Re: panic from _mutex_assert in kern_lock.c

2002-10-08 Thread Steven G. Kargl

Jeff Roberson said:
> 
> On Sat, 5 Oct 2002, Brian F. Feldman wrote:
> 
>> "Steven G. Kargl" <[EMAIL PROTECTED]> wrote:
>>> The source tree was retrieved by cvsup
>>> at 21:47 (PST) on Oct 4.
>>>
>>> This is a non-GEOM and non-acpi kernel.
>>>
>>> I have the core and kernel.debug, so any
>>> further postmortem is possible.
>>
>> I think the problem is that in src/sys/ufs/ffs/
>> ffs_snapshot.c:ffs_snapshot(),
>> as the mnt vnode list is traversed none of the vnodes ("xvp") would
>> actually GET VI_LOCK()ed in the first place, and so the LK_INTERLOCK
>> is bogus in the vn_lock() call.  Kirk would know for sure what to do
>> about this...
>>
> 
> Yeah, I broke this.  I didn't see the LK_INTERLOCK near by when I removed
> the interlocking around usecount.  I will fix this.
> 

I sent Kirk a private email, but I haven't heard back from him.
Hopefully, he is watching the freebsd-current mailing list.

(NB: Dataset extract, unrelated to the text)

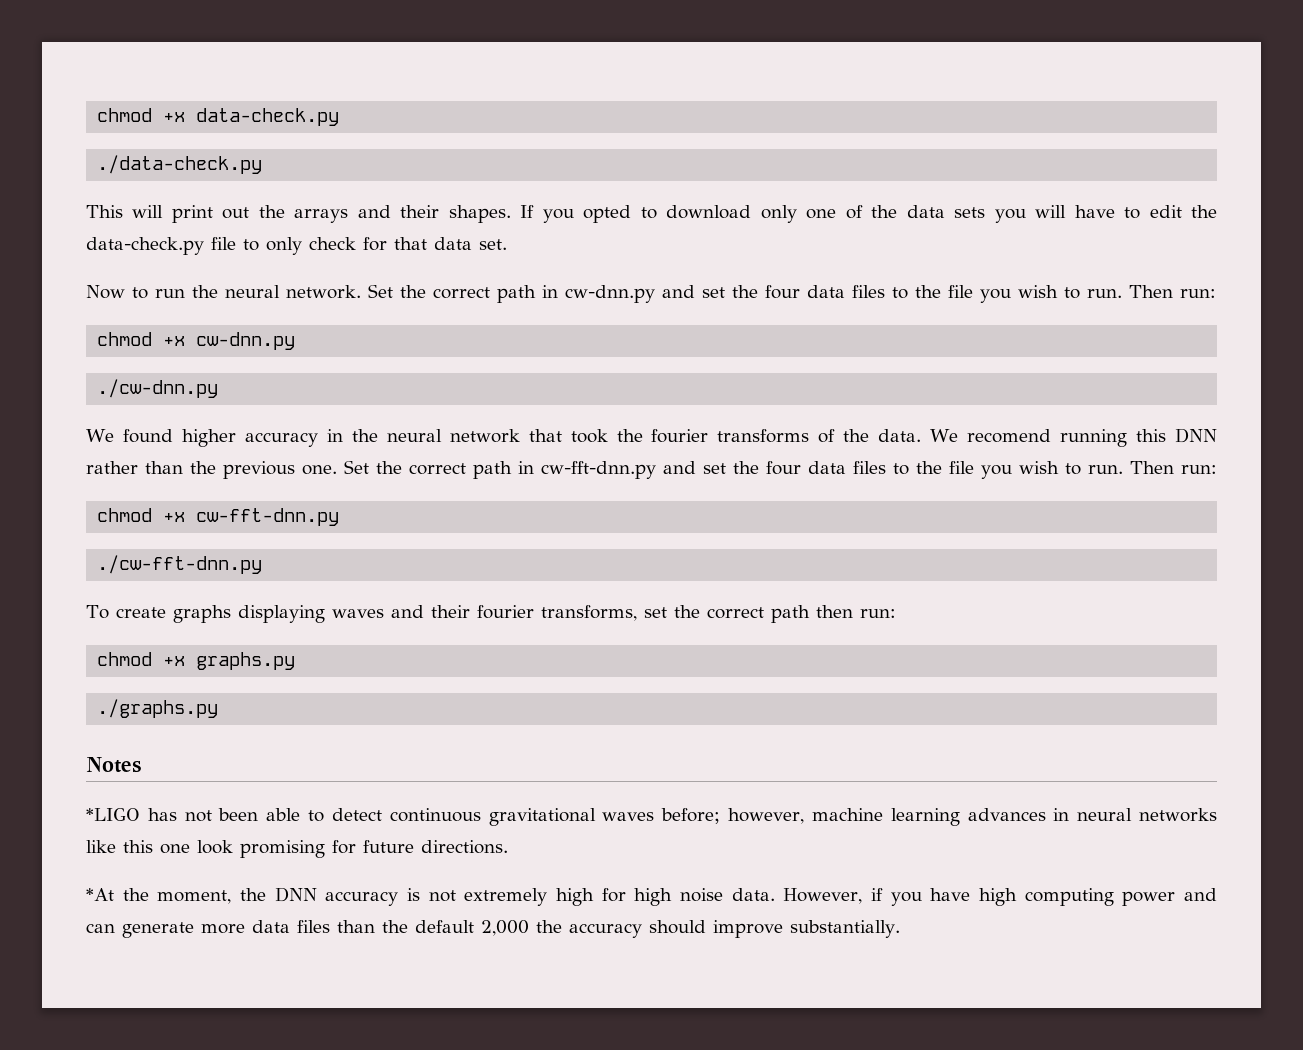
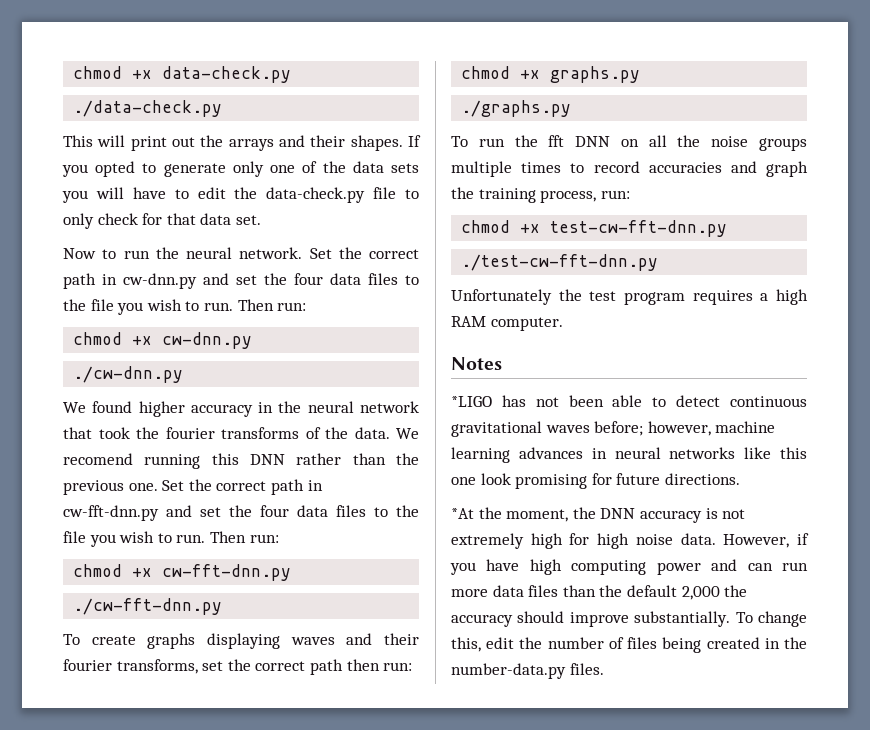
[666,205,752,219] download -> [163,163,226,177] generate
(219, 708) none -> [451,135,807,151] [451,161,808,177] [451,187,630,203] [461,220,728,237] [461,254,659,271] [451,289,808,305] [451,316,563,331] // To run the fft DNN on all the noise groups multiple times to record accuracies and graph the training process, run: // chmod +x test-cw-fft-dnn.py // ./test-cw-fft-dnn.py // Unfortunately the test program requires a high RAM computer.
[122,922,194,938] generate -> [782,562,808,571] run
(900, 929) none -> [735,611,807,627] [451,637,807,653] [451,663,604,679] To change this, edit the number of files being created in the number-data.py files.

I'm actually surprise that more people haven't reported this problem.

-- 
Steve
http://troutmask.apl.washington.edu/~kargl/

To Unsubscribe: send mail to [EMAIL PROTECTED]
with "unsubscribe freebsd-current" in the body of the message



Re: panic from _mutex_assert in kern_lock.c

2002-10-08 Thread Jeff Roberson


On Sat, 5 Oct 2002, Brian F. Feldman wrote:

> "Steven G. Kargl" <[EMAIL PROTECTED]> wrote:
> > The source tree was retrieved by cvsup
> > at 21:47 (PST) on Oct 4.
> >
> > This is a non-GEOM and non-acpi kernel.
> >
> > I have the core and kernel.debug, so any
> > further postmortem is possible.
>
> I think the problem is that in src/sys/ufs/ffs/
> ffs_snapshot.c:ffs_snapshot(),
> as the mnt vnode list is traversed none of the vnodes ("xvp") would actually GET
> VI_LOCK()ed in the first place, and so the LK_INTERLOCK is bogus in the
> vn_lock() call.  Kirk would know for sure what to do about this...
>

Yeah, I broke this.  I didn't see the LK_INTERLOCK near by when I removed
the interlocking around usecount.  I will fix this.

Thanks!
Jeff


To Unsubscribe: send mail to [EMAIL PROTECTED]
with "unsubscribe freebsd-current" in the body of the message



Re: panic from _mutex_assert in kern_lock.c

2002-10-05 Thread Steven G. Kargl

Robert Watson said:
> 
> On Sat, 5 Oct 2002, Steven G. Kargl wrote:
> 
> > One other point, the machine was doing a background fsck on /var.  Does
> > a background fsck go through ffs_snapshot()? 
> 
> Yes -- the background file system checker creates a snapshot of the file
> system in the un-checked state, then performs the check against the
> snapshot.  It trickles the changes generated against the snapshot into the
> live file system.  Because of the conservative nature of failures with
> soft updates, the only theoretical inconsistencies relate either to marked
> as non-free yet unreferenced resources, and referenece counts that are
> high.  The snapshot allows fsck a consistent view of the file system "as
> it was" so that it doesn't get confused by the live file system. 
> 

Thanks, Brian and Robert.  Of course, the above makes sense
when someone explains it to you.

-- 
Steve
http://troutmask.apl.washington.edu/~kargl/

To Unsubscribe: send mail to [EMAIL PROTECTED]
with "unsubscribe freebsd-current" in the body of the message



Re: panic from _mutex_assert in kern_lock.c

2002-10-05 Thread Robert Watson


On Sat, 5 Oct 2002, Steven G. Kargl wrote:

> I came to the same conclusion after I sent the original email. 
> 
> What I don't understand is how I ended up in ffs_snapshot(), because I
> don't have a snapshot of /var.  I tried snapshots when Kirk first
> introduced the feature, but I removed all of the snapshots a long time
> ago.  Is there a flag in the superblock that I need to clear? 
> 
> One other point, the machine was doing a background fsck on /var.  Does
> a background fsck go through ffs_snapshot()? 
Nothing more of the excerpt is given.